Telescopic exploration (1609-1959)
In 1609, Galileo Galilei used an early telescope to make drawings of the Moon for his book Sidereus Nuncius, and deduced that it was not smooth but had mountains and craters. Thomas Harriot had made, but not published such drawings a few months earlier.
Telescopic mapping of the Moon followed: later in the 17th century, the efforts of Giovanni Battista Riccioli and Francesco Maria Grimaldi led to the system of naming of lunar features in use today. The more exact 1834–1836 Mappa Selenographica of Wilhelm Beer and Johann Heinrich Mädler, and their associated 1837 book Der Mond, the first trigonometrically accurate study of lunar features, included the heights of more than a thousand mountains, and introduced the study of the Moon at accuracies possible in earthly geography. Lunar craters, first noted by Galileo, were thought to be volcanic until the 1870s proposal of Richard Proctor that they were formed by collisions. This view gained support in 1892 from the experimentation of geologist Grove Karl Gilbert, and from comparative studies from 1920 to the 1940s, leading to the development of lunar stratigraphy, which by the 1950s was becoming a new and growing branch of astrogeology.

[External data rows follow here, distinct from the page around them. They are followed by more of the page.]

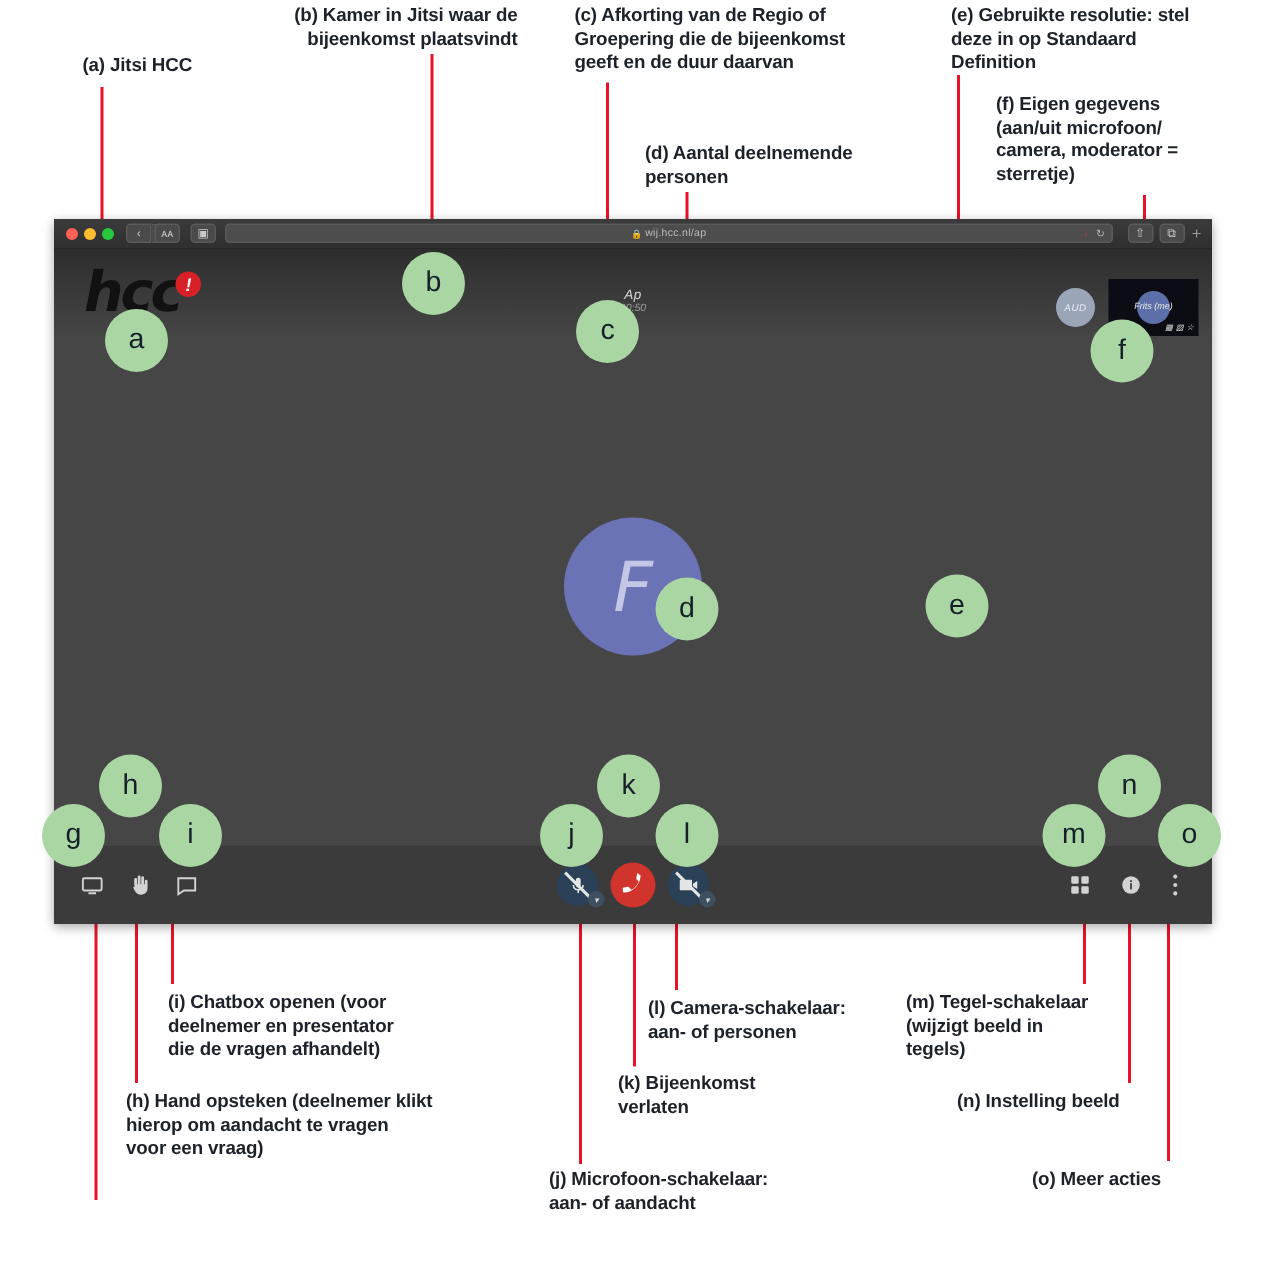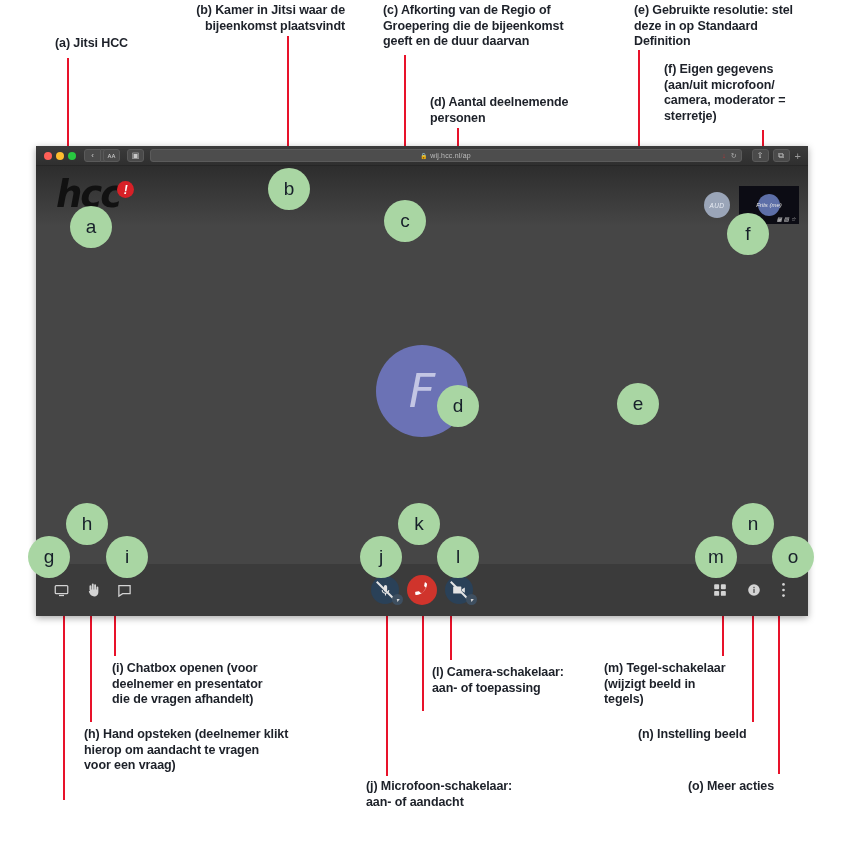--- a/index.html
+++ b/index.html
@@ -273,22 +273,24 @@
 sterretje)</div>
 
   <div class="callout ca-left" style="left:112px; top:661px; width:220px;">(i) Chatbox openen (voor
 deelnemer en presentator
 die de vragen afhandelt)</div>
   <div class="callout ca-left" style="left:84px;  top:727px; width:260px;">(h) Hand opsteken (deelnemer klikt
 hierop om aandacht te vragen
 voor een vraag)</div>
   <div class="callout ca-left" style="left:366px; top:779px; width:200px;">(j) Microfoon-schakelaar:
 aan- of aandacht</div>
+  <div class="callout ca-left" style="left:412px; top:715px; width:140px;">(k) Bijeenkomst
+verlaten</div>
   <div class="callout ca-left" style="left:432px; top:665px; width:180px;">(l) Camera-schakelaar:
-aan- of toepassing</div>
+aan- of personen</div>
   <div class="callout ca-left" style="left:604px; top:661px; width:152px;">(m) Tegel-schakelaar
 (wijzigt beeld in
 tegels)</div>
   <div class="callout ca-left" style="left:638px; top:727px; width:180px;">(n) Instelling beeld</div>
   <div class="callout ca-left" style="left:688px; top:779px; width:160px;">(o) Meer acties</div>
 
   <div class="leader" style="left:67px;  top:58px;  height:128px;"></div>
   <div class="dot" style="left:63px;  top:182px;"></div>
 
   <div class="leader" style="left:287px; top:36px;  height:120px;"></div>
@@ -363,20 +365,24 @@
     </div>
 
     <div id="stage">
       <div id="stage-top"></div>
 
       <div id="hcc-logo">
         <span class="word">hcc</span>
         <span class="bang">!</span>
       </div>
 
+      <div id="meeting-meta">
+        <div class="room">Ap</div>
+        <div class="timer">00:50</div>
+      </div>
 
       <div id="filmstrip">
         <div class="aud-avatar">AUD</div>
         <div id="selfview">
           <div class="sv-circle"></div>
           <span class="sv-name">Frits (me)</span>
           <span class="sv-icons">
             <span>▦</span>
             <span>▧</span>
             <span>☆</span>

First missions to the Moon (1959–1990)
After World War II the first launch systems were developed and by the end of the 1950s they reached capabilities that allowed the Soviet Union and the United States to launch spacecrafts into space. The Cold War fueled a closely followed development of launch systems by the two states, resulting in the so-called Space Race and its later phase the Moon Race, accelerating efforts and interest in exploration of the Moon.
After the first spaceflight of Sputnik 1 in 1957 during International Geophysical Year the spacecrafts of the Soviet Union's Luna program were the first to accomplish a number of goals. Following three unnamed failed missions in 1958, the first human-made object Luna 1 escaped Earth's gravity and passed near the Moon in 1959. Later that year the first human-made object Luna 2 reached the Moon's surface by intentionally impacting. By the end of the year Luna 3 reached as the first human-made object the normally occluded far side of the Moon, taking the first photographs of it. The first spacecraft to perform a successful lunar soft landing was Luna 9 and the first vehicle to orbit the Moon was Luna 10, both in 1966.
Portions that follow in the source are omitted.